Web page revision data:
╭──

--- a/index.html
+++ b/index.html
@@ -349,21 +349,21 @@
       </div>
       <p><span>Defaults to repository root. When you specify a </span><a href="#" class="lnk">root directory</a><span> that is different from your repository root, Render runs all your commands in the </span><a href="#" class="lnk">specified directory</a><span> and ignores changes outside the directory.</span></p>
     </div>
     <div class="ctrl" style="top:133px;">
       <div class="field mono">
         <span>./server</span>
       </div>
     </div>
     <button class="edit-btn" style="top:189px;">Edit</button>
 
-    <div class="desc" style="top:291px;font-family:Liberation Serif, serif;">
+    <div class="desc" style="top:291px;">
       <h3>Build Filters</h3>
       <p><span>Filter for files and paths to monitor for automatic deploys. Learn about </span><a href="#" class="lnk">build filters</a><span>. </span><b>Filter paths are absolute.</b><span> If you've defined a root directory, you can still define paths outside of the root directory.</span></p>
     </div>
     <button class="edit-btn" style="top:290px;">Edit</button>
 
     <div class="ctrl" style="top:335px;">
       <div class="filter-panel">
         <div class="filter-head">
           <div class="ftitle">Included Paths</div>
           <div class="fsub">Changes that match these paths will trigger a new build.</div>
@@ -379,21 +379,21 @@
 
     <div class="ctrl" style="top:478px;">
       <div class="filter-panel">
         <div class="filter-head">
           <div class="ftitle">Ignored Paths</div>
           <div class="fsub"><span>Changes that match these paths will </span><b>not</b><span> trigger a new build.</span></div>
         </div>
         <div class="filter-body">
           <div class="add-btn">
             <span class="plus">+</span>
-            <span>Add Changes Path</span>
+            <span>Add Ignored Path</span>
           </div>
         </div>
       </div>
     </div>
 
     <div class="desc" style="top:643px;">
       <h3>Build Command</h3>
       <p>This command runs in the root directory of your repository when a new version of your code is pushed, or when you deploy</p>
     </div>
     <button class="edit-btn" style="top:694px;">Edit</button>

╰──

| Task details |
Locate the word "edit" in the records and collect each line it appears in.

| Written answer |
     <button class="edit-btn" style="top:189px;">Edit</button>
     <button class="edit-btn" style="top:290px;">Edit</button>
     <button class="edit-btn" style="top:694px;">Edit</button>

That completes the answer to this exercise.